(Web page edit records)
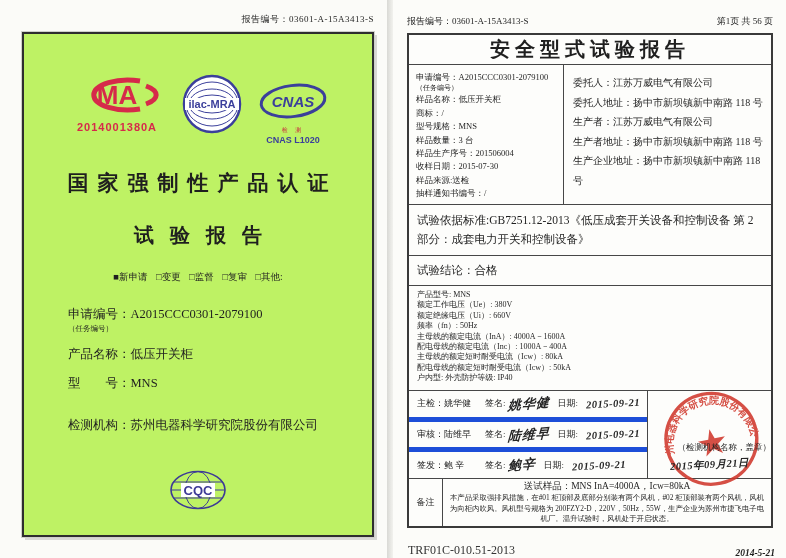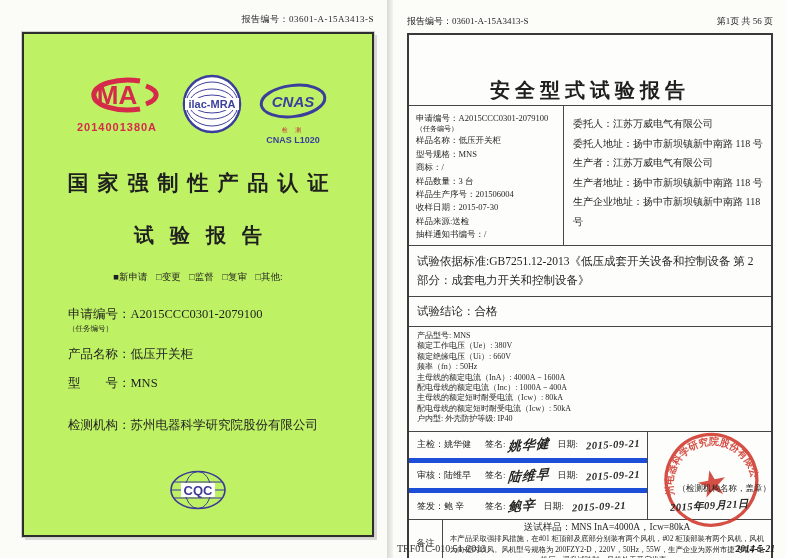--- a/index.html
+++ b/index.html
@@ -45,7 +45,7 @@
   .row { border-bottom:1px solid #474747; }
   .row:last-child { border-bottom:none; }
   .r-title { height:30px; display:flex; align-items:center; justify-content:center;
-    font-size:20px; font-weight:600; letter-spacing:5px;margin-top:41px; }
+    font-size:20px; font-weight:600; letter-spacing:5px; }
   .r-info { display:flex; height:140px; }
   .info-left { width:155px; border-right:1px solid #474747; padding:6px 4px 0 7px;
     font-size:8.5px; line-height:13.4px; }

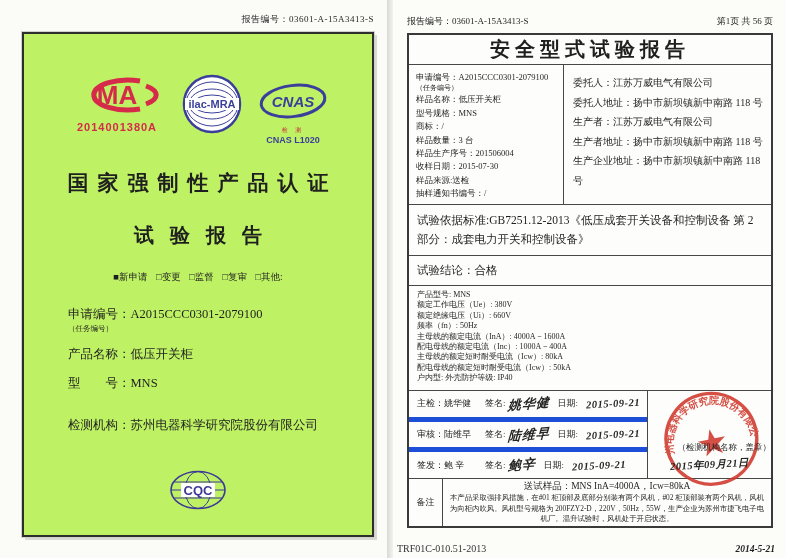--- a/index.html
+++ b/index.html
@@ -175,8 +175,8 @@
           <div>申请编号：A2015CCC0301-2079100</div>
           <div style="font-size:7px;line-height:9px;">（任务编号）</div>
           <div>样品名称：低压开关柜</div>
+          <div>商标：/</div>
           <div>型号规格：MNS</div>
-          <div>商标：/</div>
           <div>样品数量：3 台</div>
           <div>样品生产序号：201506004</div>
           <div>收样日期：2015-07-30</div>

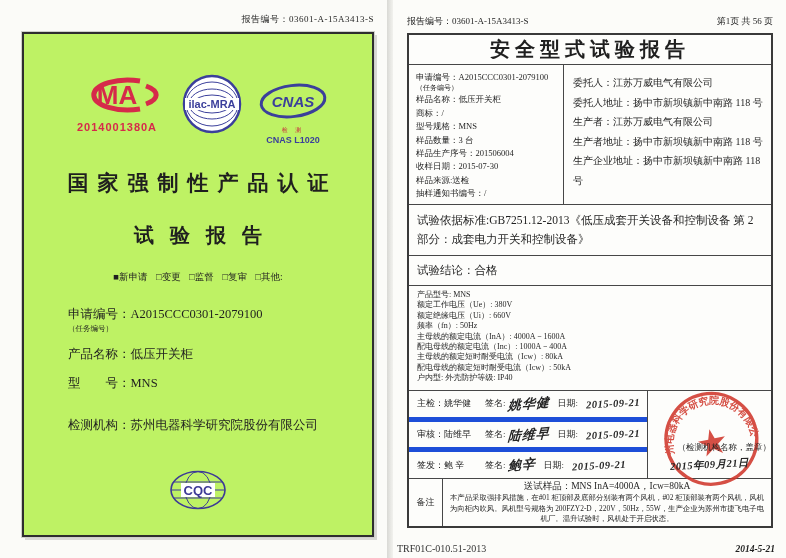--- a/index.html
+++ b/index.html
@@ -79,7 +79,7 @@
   .remark-text { font-size:7.4px; line-height:10.6px; text-align:center; }
   .rp-footer { position:absolute; left:4px; top:543px; width:378px; display:flex;
     justify-content:space-between; align-items:flex-end; }
-  .foot-left { font-size:10px; color:#333; }
+  .foot-left { font-size:12px; color:#333;margin-left:11px; }
   .foot-right { font-size:9.5px; font-weight:bold;font-style:italic; }
   svg text { font-family:"Liberation Sans","DejaVu Sans",sans-serif; }
 </style>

- [Problem description]: Scan the entries above for the word "left", then copy every line in which it occurs.

- [Response to the task]:
   .info-left { width:155px; border-right:1px solid #474747; padding:6px 4px 0 7px;
   .rp-footer { position:absolute; left:4px; top:543px; width:378px; display:flex;
-  .foot-left { font-size:10px; color:#333; }
+  .foot-left { font-size:12px; color:#333;margin-left:11px; }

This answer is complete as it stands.